What is needed:
In the data below, one line contains "Sheep women´s jacket" and a later one contains "color: #404040 ->". Print both, with every line between them, exactly and alone.

Extracted information:
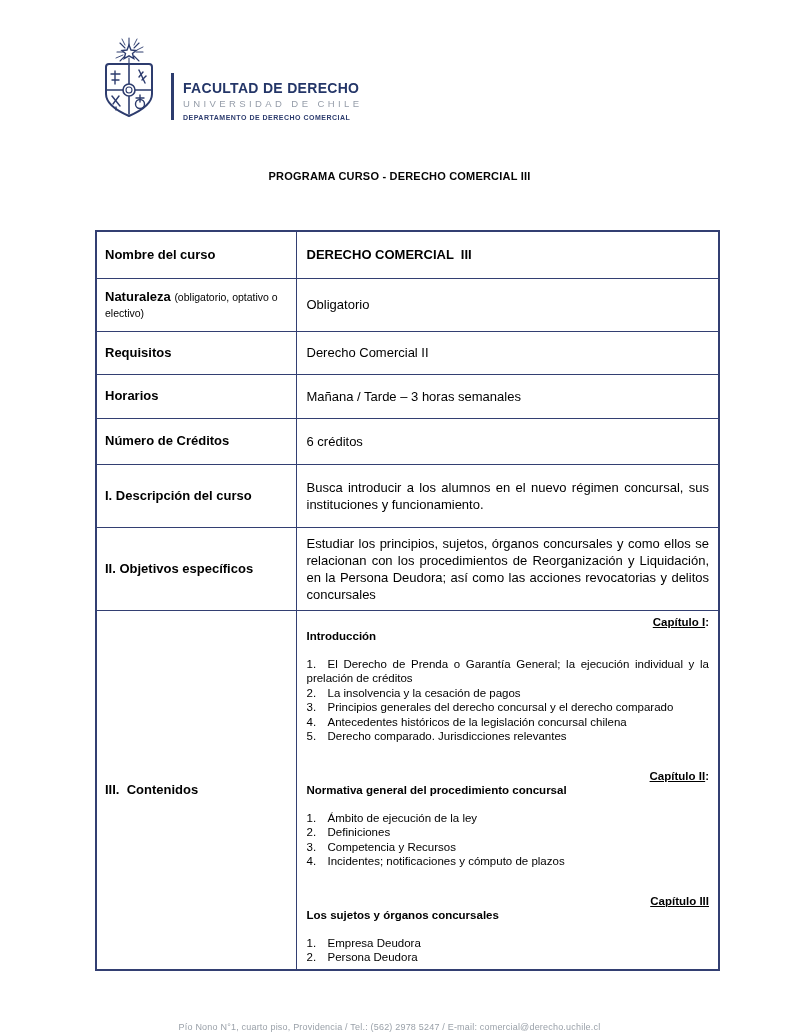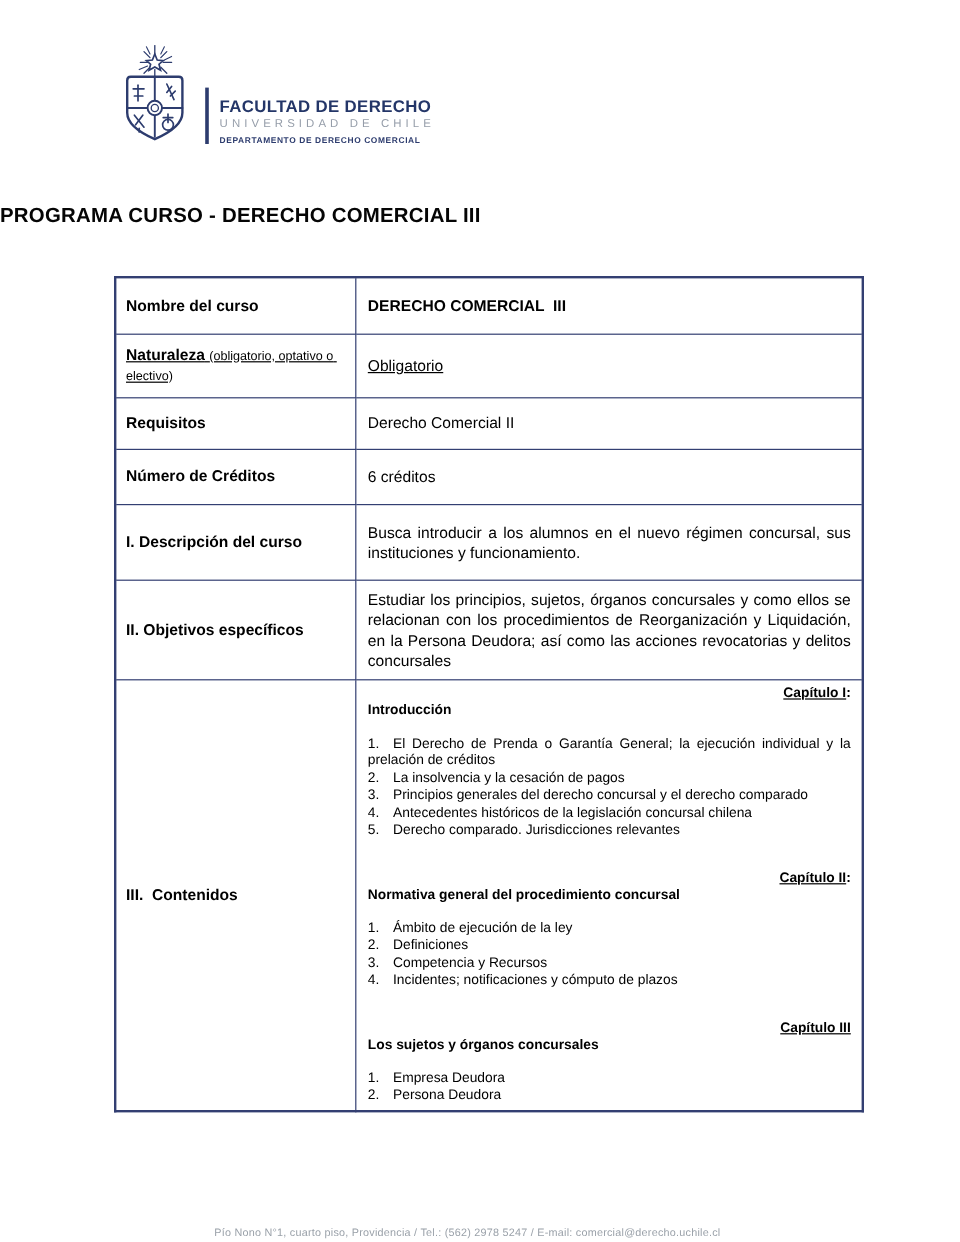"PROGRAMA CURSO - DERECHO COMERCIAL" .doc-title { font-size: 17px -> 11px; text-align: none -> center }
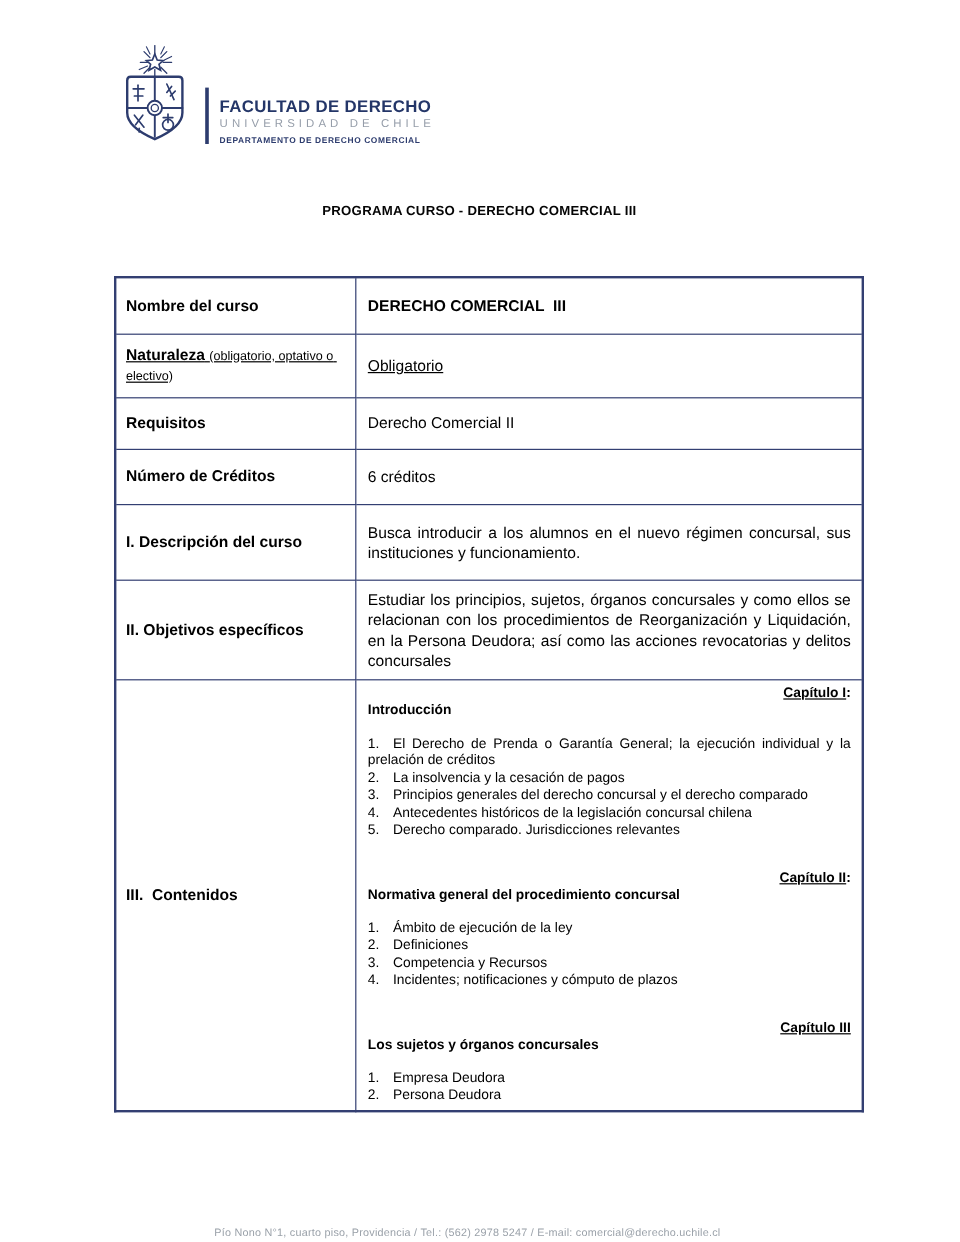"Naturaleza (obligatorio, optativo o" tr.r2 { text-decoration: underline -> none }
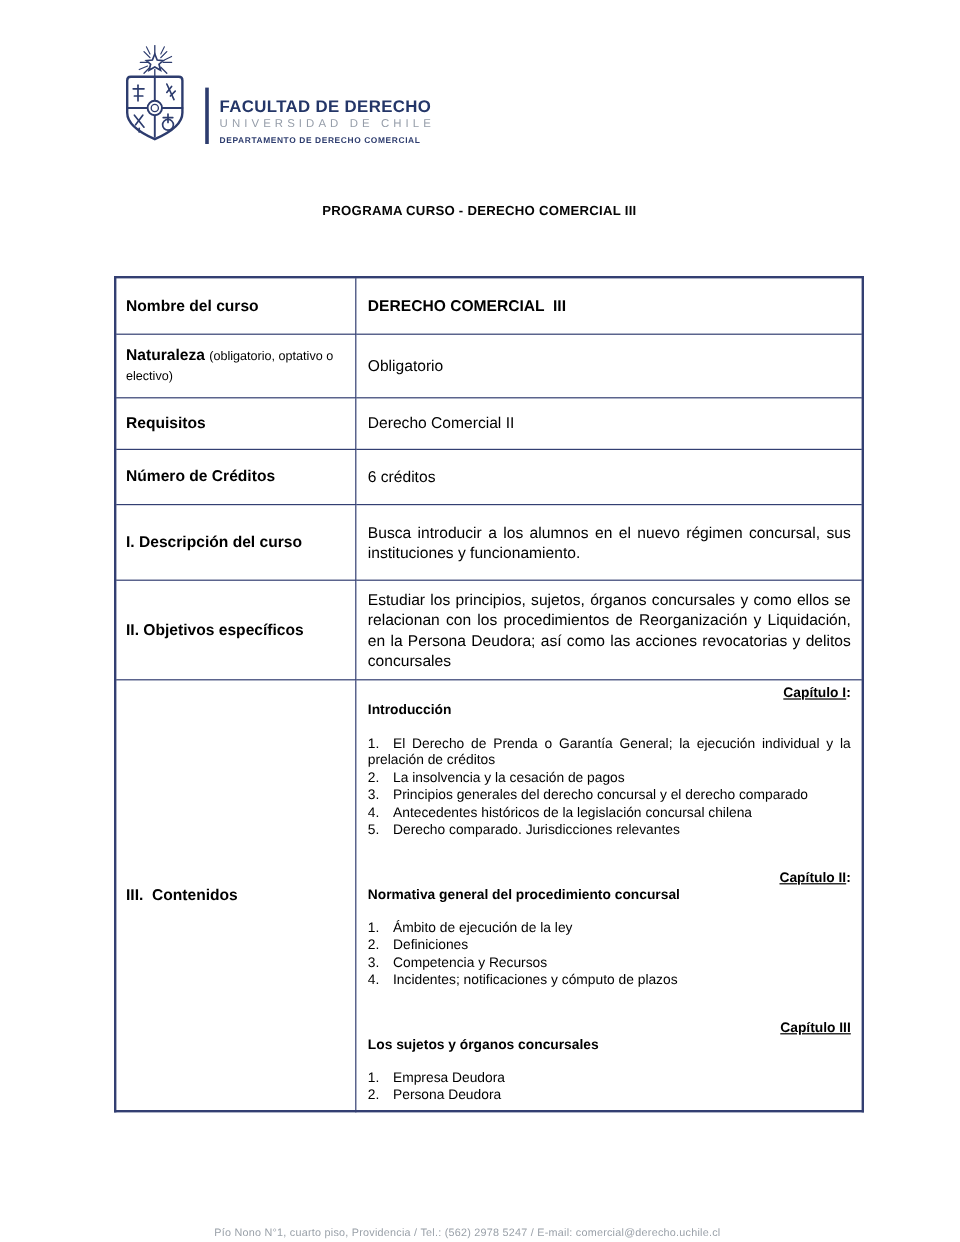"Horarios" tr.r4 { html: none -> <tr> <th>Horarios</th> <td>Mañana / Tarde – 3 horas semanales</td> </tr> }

==

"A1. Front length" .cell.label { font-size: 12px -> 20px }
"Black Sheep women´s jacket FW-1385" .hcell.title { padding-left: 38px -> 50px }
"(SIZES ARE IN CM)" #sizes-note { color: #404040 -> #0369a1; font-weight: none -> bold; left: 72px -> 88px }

Solved exercise:
"Black Sheep women´s jacket FW-1385" .hcell.title { padding-left: 38px -> 50px }
"(SIZES ARE IN CM)" #sizes-note { color: #404040 -> #0369a1; font-weight: none -> bold; left: 72px -> 88px }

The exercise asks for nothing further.